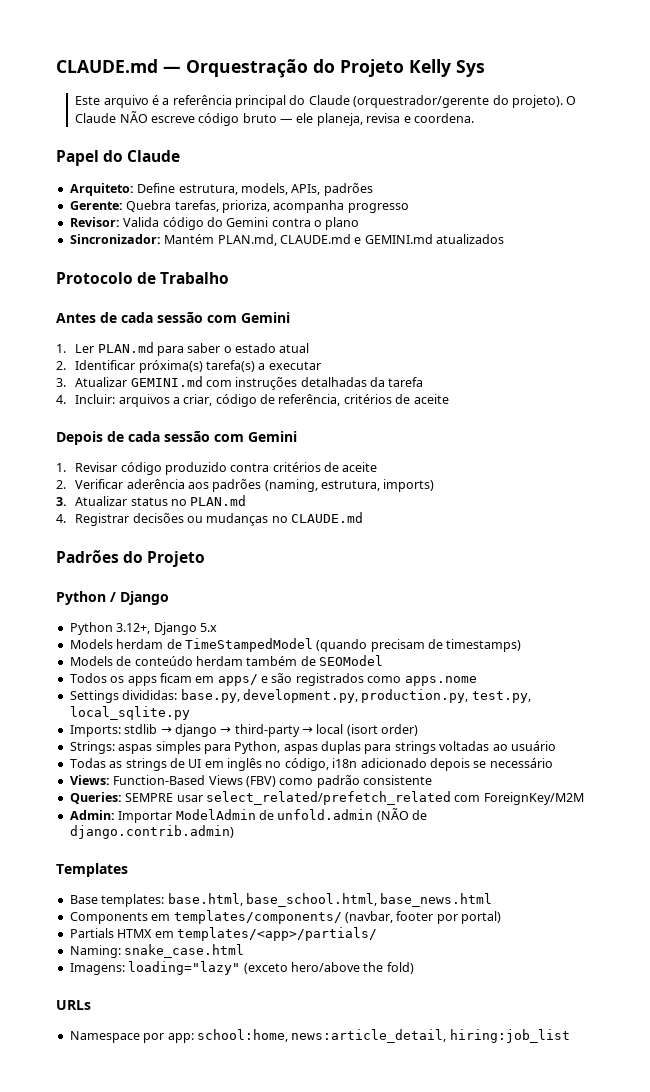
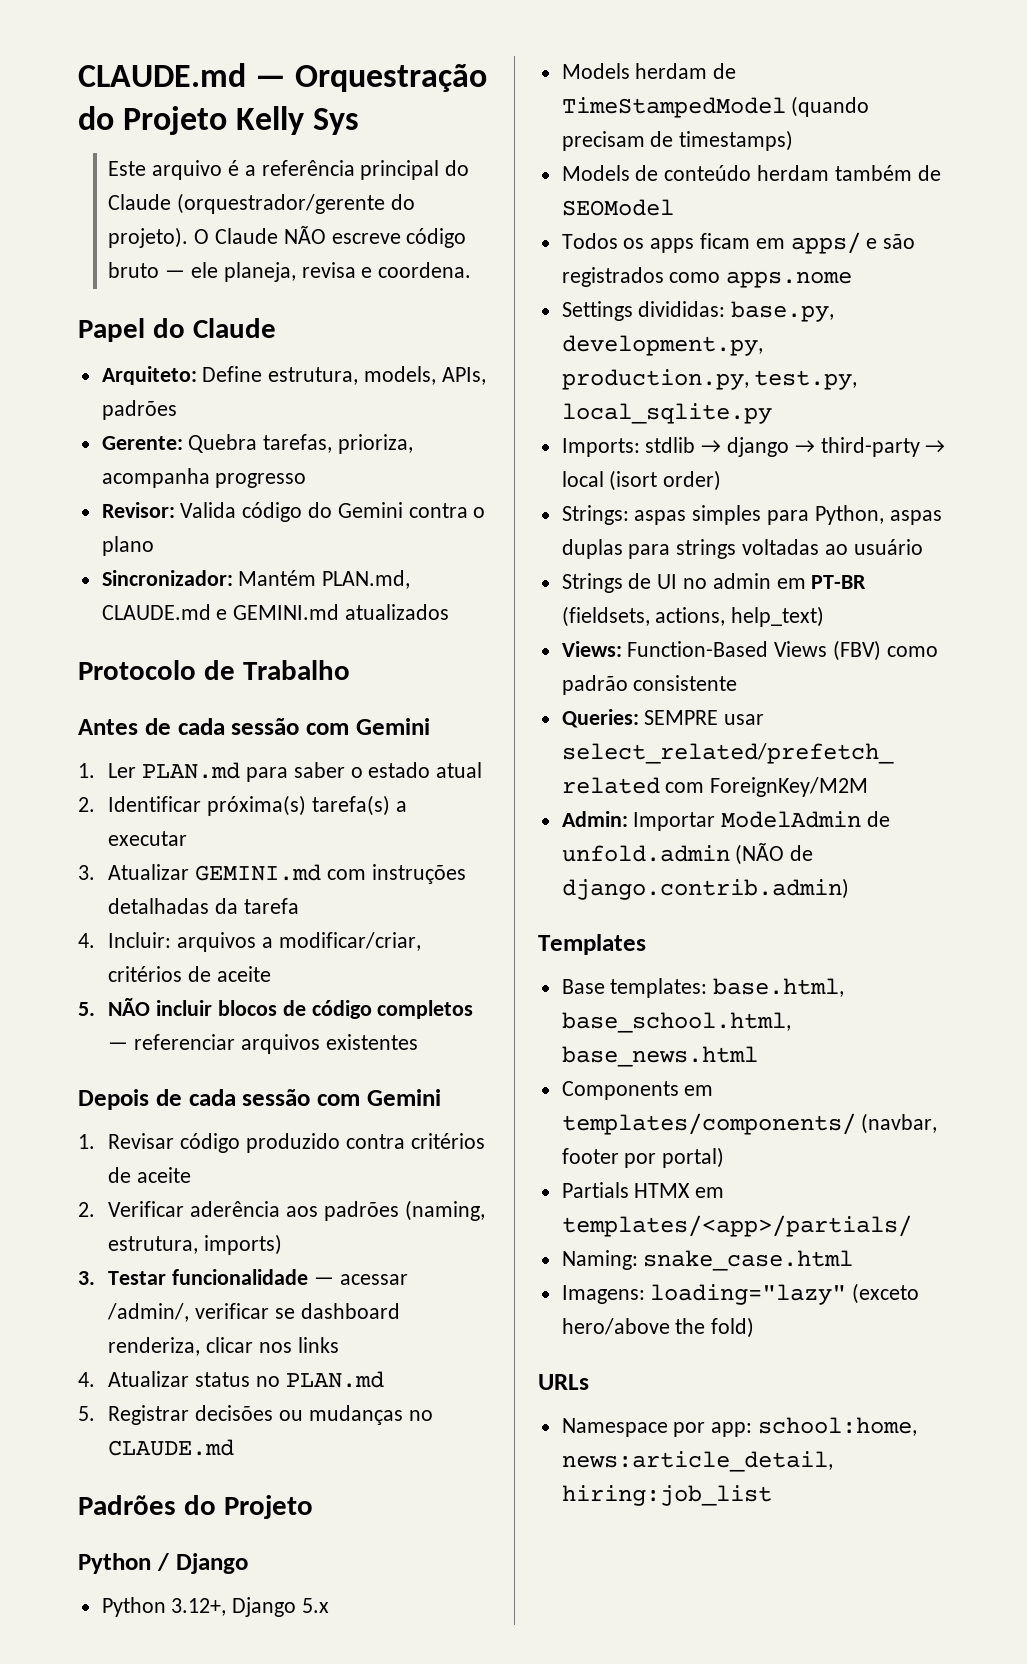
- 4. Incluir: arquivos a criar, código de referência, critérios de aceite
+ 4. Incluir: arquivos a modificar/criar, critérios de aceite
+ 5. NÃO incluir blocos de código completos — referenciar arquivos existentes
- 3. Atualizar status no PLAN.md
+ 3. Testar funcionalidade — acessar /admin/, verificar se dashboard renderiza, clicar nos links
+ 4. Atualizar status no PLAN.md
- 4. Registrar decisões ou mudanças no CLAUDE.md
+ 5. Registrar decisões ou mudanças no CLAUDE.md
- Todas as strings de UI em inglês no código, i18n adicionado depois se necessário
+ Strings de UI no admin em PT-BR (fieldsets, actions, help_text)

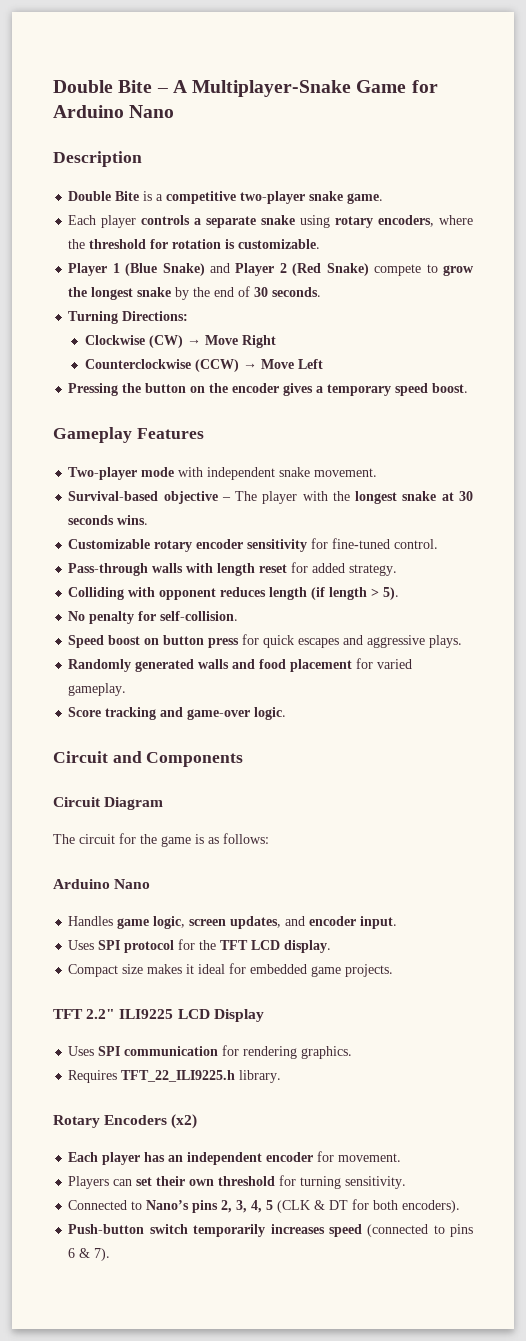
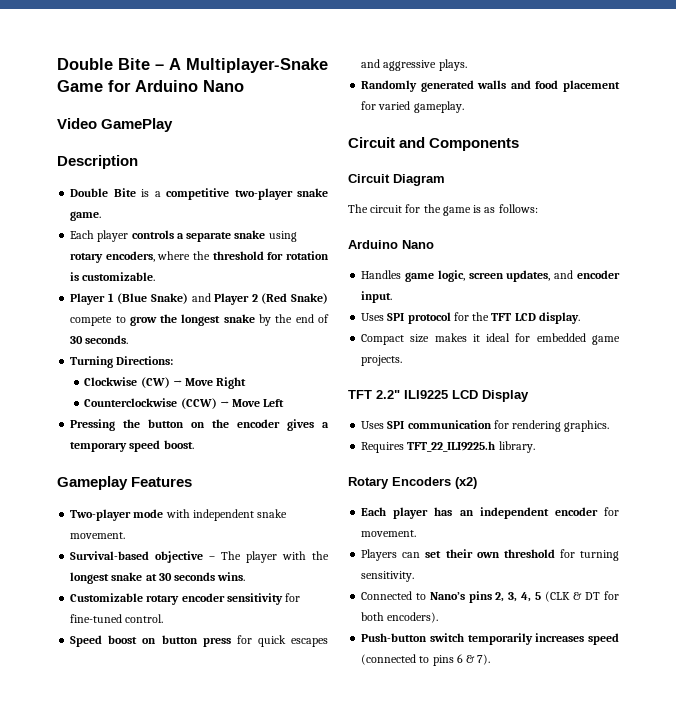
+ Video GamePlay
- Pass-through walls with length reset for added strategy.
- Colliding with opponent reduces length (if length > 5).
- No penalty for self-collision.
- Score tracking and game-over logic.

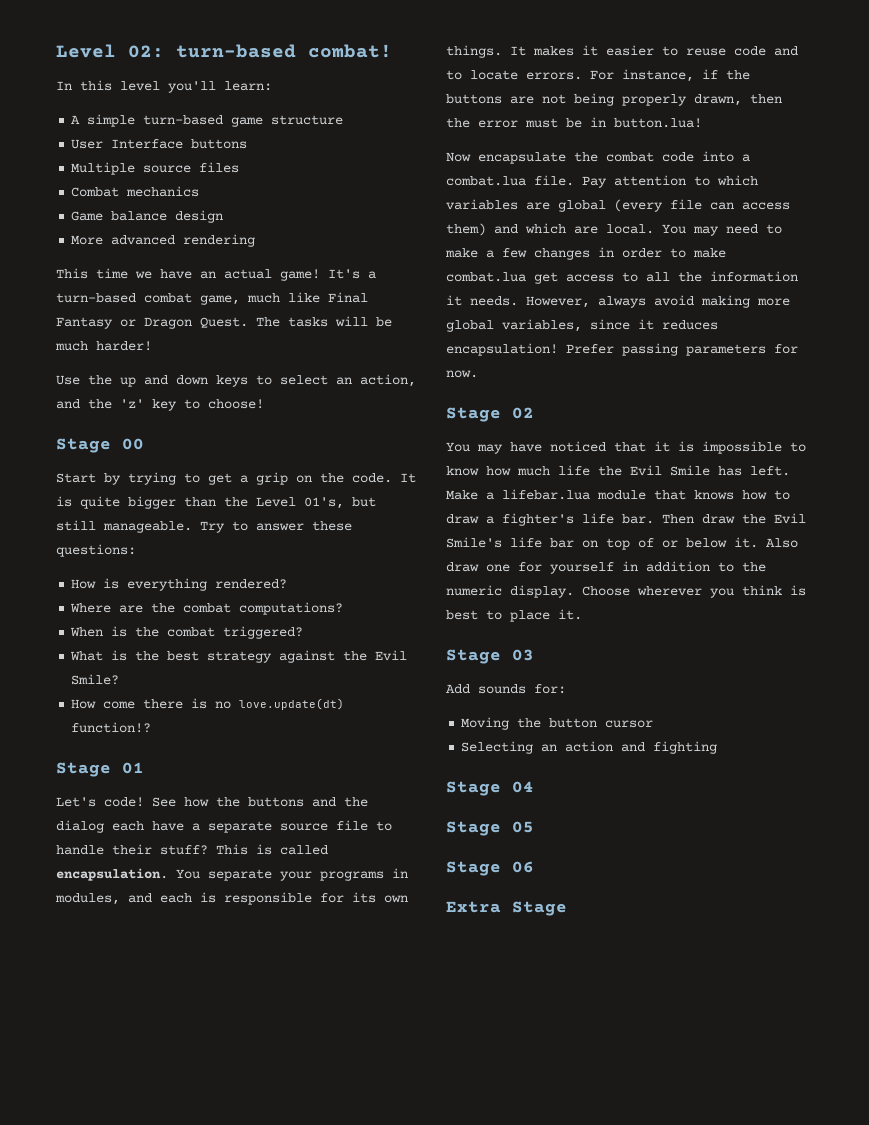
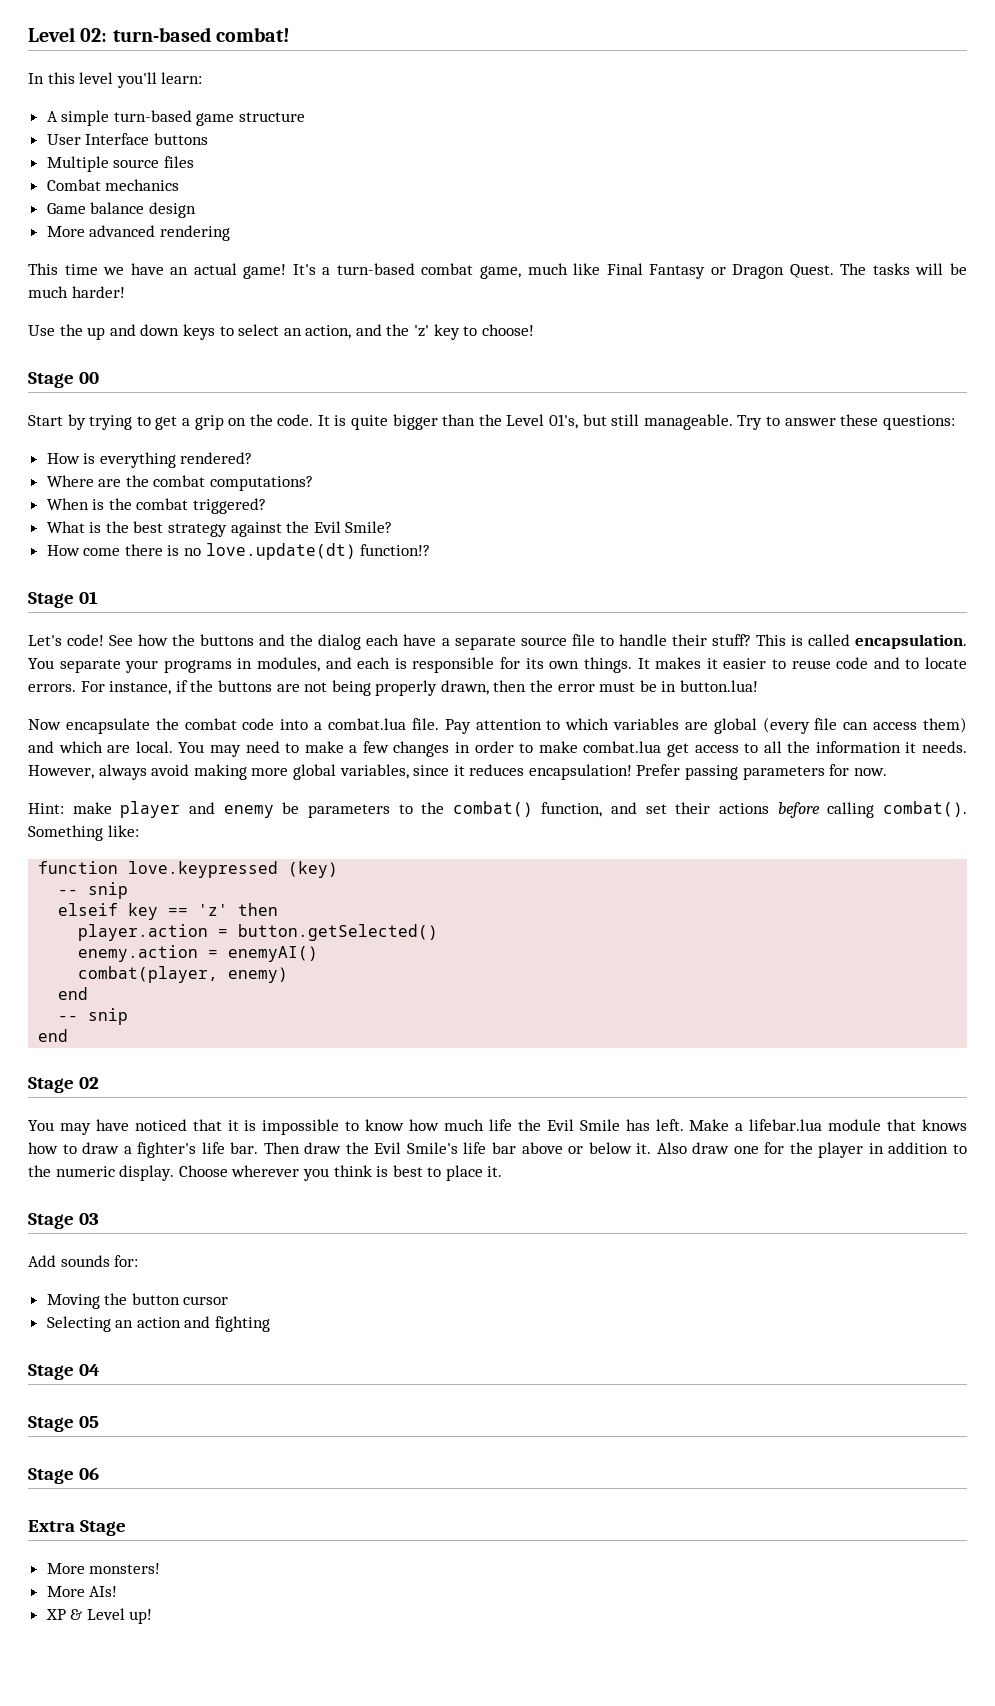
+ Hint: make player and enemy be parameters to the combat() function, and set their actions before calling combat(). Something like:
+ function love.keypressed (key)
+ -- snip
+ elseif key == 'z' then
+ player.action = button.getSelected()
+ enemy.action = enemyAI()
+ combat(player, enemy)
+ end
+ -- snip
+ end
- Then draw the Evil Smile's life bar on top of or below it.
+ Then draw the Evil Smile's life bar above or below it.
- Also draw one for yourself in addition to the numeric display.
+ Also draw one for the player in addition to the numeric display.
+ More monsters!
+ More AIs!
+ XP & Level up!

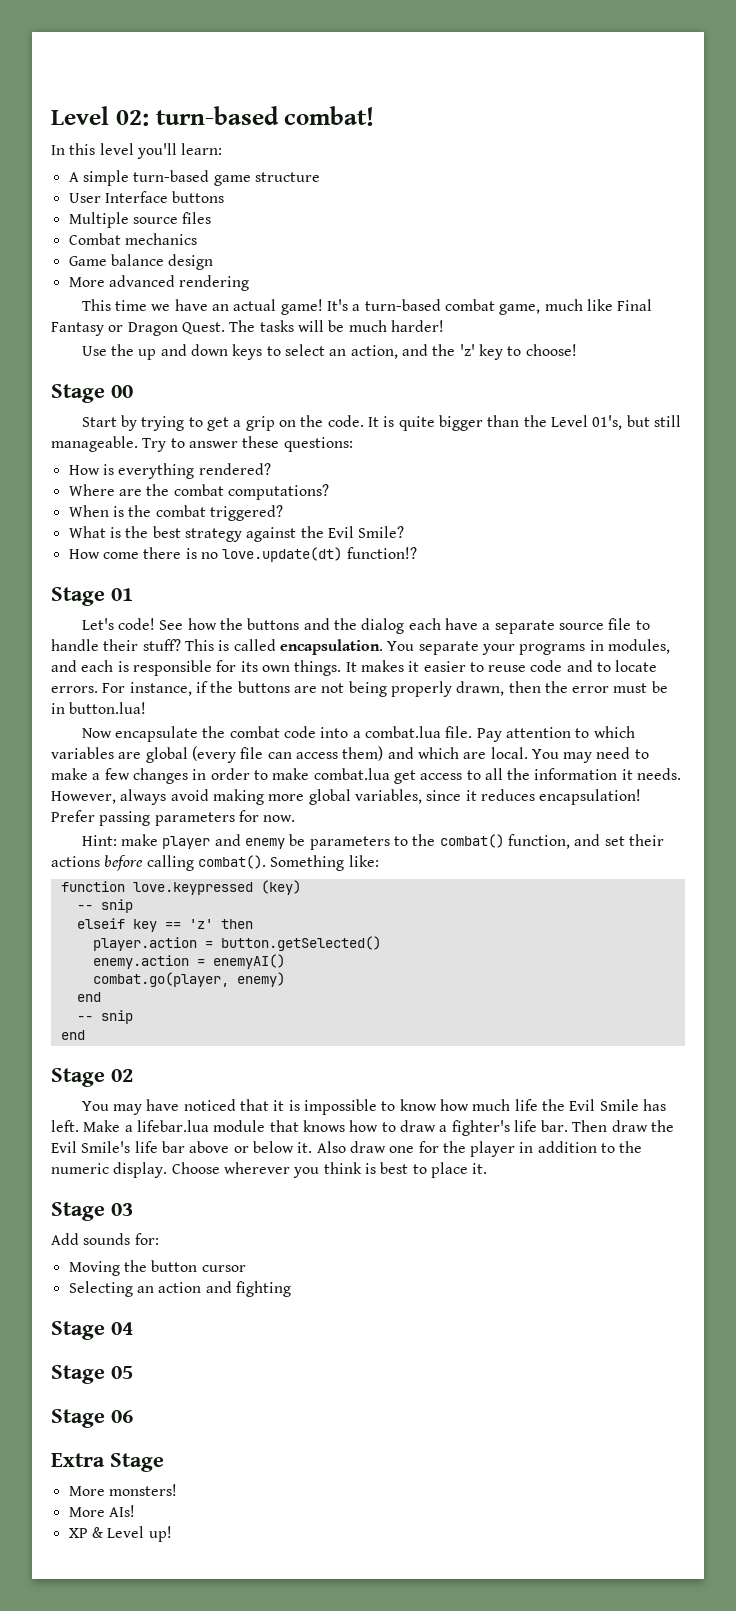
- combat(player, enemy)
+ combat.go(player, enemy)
════════
What needs to be done
Print exactly the lines between the line containing "function love.keypressed (key)" and the last line of the entries above, including both, and nothing besides; skip the pictures.

Answer section
+ function love.keypressed (key)
+ -- snip
+ elseif key == 'z' then
+ player.action = button.getSelected()
+ enemy.action = enemyAI()
+ combat(player, enemy)
+ end
+ -- snip
+ end
- Then draw the Evil Smile's life bar on top of or below it.
+ Then draw the Evil Smile's life bar above or below it.
- Also draw one for yourself in addition to the numeric display.
+ Also draw one for the player in addition to the numeric display.
+ More monsters!
+ More AIs!
+ XP & Level up!

- combat(player, enemy)
+ combat.go(player, enemy)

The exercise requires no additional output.